Vielleicht kommt der Stadtrat ja mal auf die Idee, eine Straße nach Herrn Zapf zu benennen oder ihm posthum eine Auszeichnung zu verleihen. Der Mann war echt mutig.
> Recht aussagekräftig fand ich die Schilderungen des damaligen Vikars und späteren Pfarrers Rößler, der recht mutig diese Prügelorgien in einer > Predigt in Heiligkreuz angesprochen hat. Das Buch ist wohl nicht besonders bekannt.
Ich habe davon in der Tat noch nicht gehört.
> Wie war das mit Mitgliedern von Logen, galten sie auch als potentielle Regimegegner?

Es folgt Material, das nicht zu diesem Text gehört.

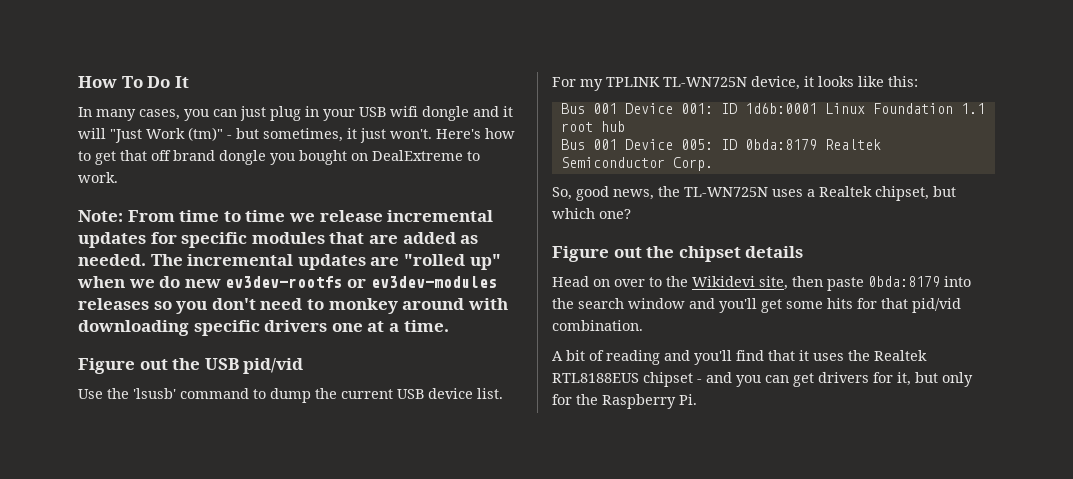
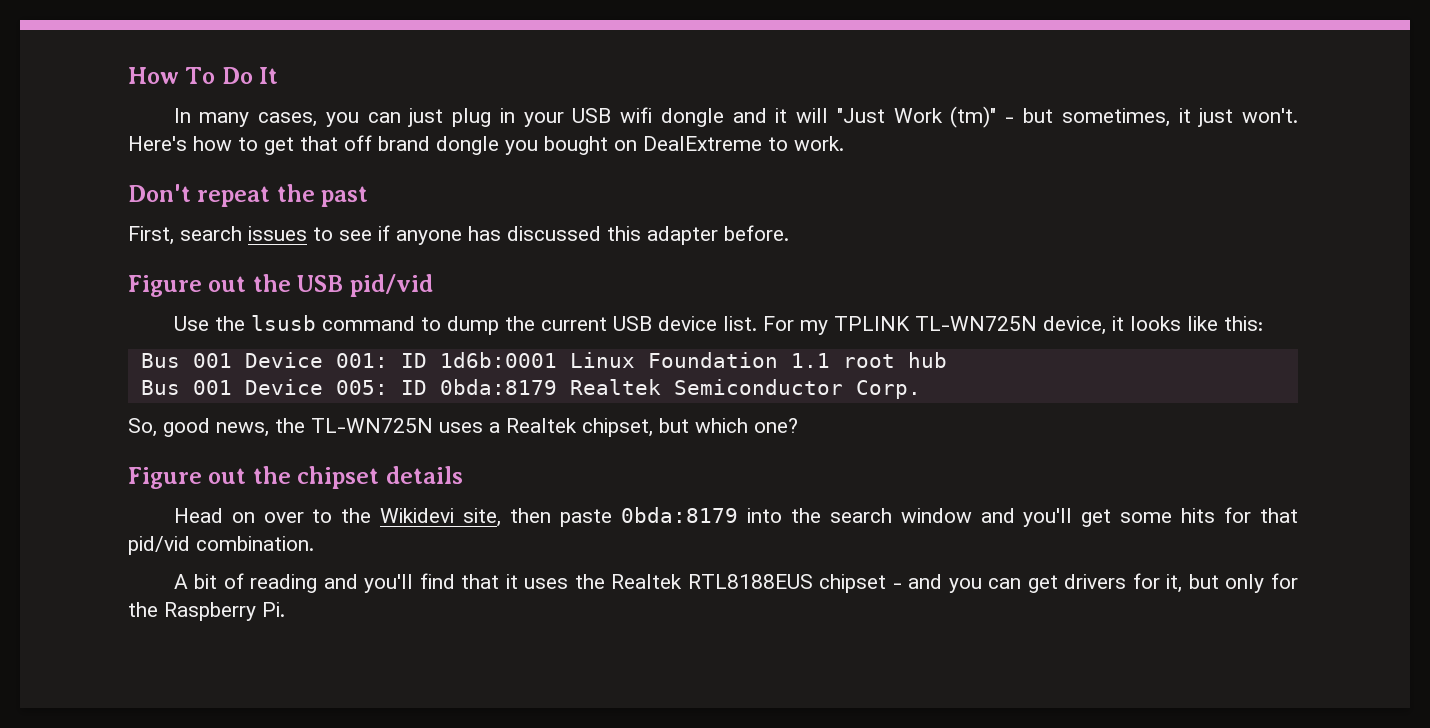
[78,210,494,222] [78,232,479,248] [78,254,501,270] [77,276,497,288] [78,298,508,314] [78,320,449,336] Note: From time to time we release incremental updates for specific modules that are added as needed. The incremental updates are "rolled up" when we do new ev3dev-rootfs or ev3dev-modules releases so you don't need to monkey around with downloading specific drivers one at a time. -> [128,184,369,207] [128,225,789,245] Don't repeat the past // First, search issues to see if anyone has discussed this adapter before.
[133,388,176,399] 'lsusb' -> [250,315,316,331] lsusb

Potenziell ja, zumindest galten sie als unerwünscht. Die Verfolgungen waren aber bei weitem nicht so hart wie die gegen Juden, Sinti, Roma, die linken Parteien und die Gewerkschaften. Siehe
Meine Erinnerung bezüglich des "Buchs" von Hans Rößler hat mir wohl einen Streich gespielt. Ich habe nochmals nachgesehen, es gibt anscheinend lediglich eine 30-seitige Abhandlung von ihm im Jahrbuch der Courger Landesstiftung 1975 mit dem Titel "Erinnerungen an den Kirchenkampf in Coburg". Ausleihbar bei der CoburgerLandesbiblothek. Zum Thema Direktor Zapf, Herzog Carl Eduard und anderen Namen, die so in dem Forum auftauchen, eine Anregung an Moderatoren des (wirklich gut gemachten,vor allem auch sehr übersichtlichen und leicht zu bedienenden!) Coburg-Forums: Könnte es nicht sinnvoll sein, eine eigene Threadabteilung (wie zu den Straßen)über Coburger Persönlichkeiten (mit einem gewissen Bekanntheitsgrad natürlich) zu eröffnen? Weinwander
Über den Kirchenkampf im Coburger Land gab es ja auch mal ein eigenes Büchlein. Dass darin die Predigten in der Heiligkreuzkirche gegen die Folterung von Nazigegnern erwähnt worden, entzieht sich meiner Erinnerung. Ich habe das Buch nicht mehr.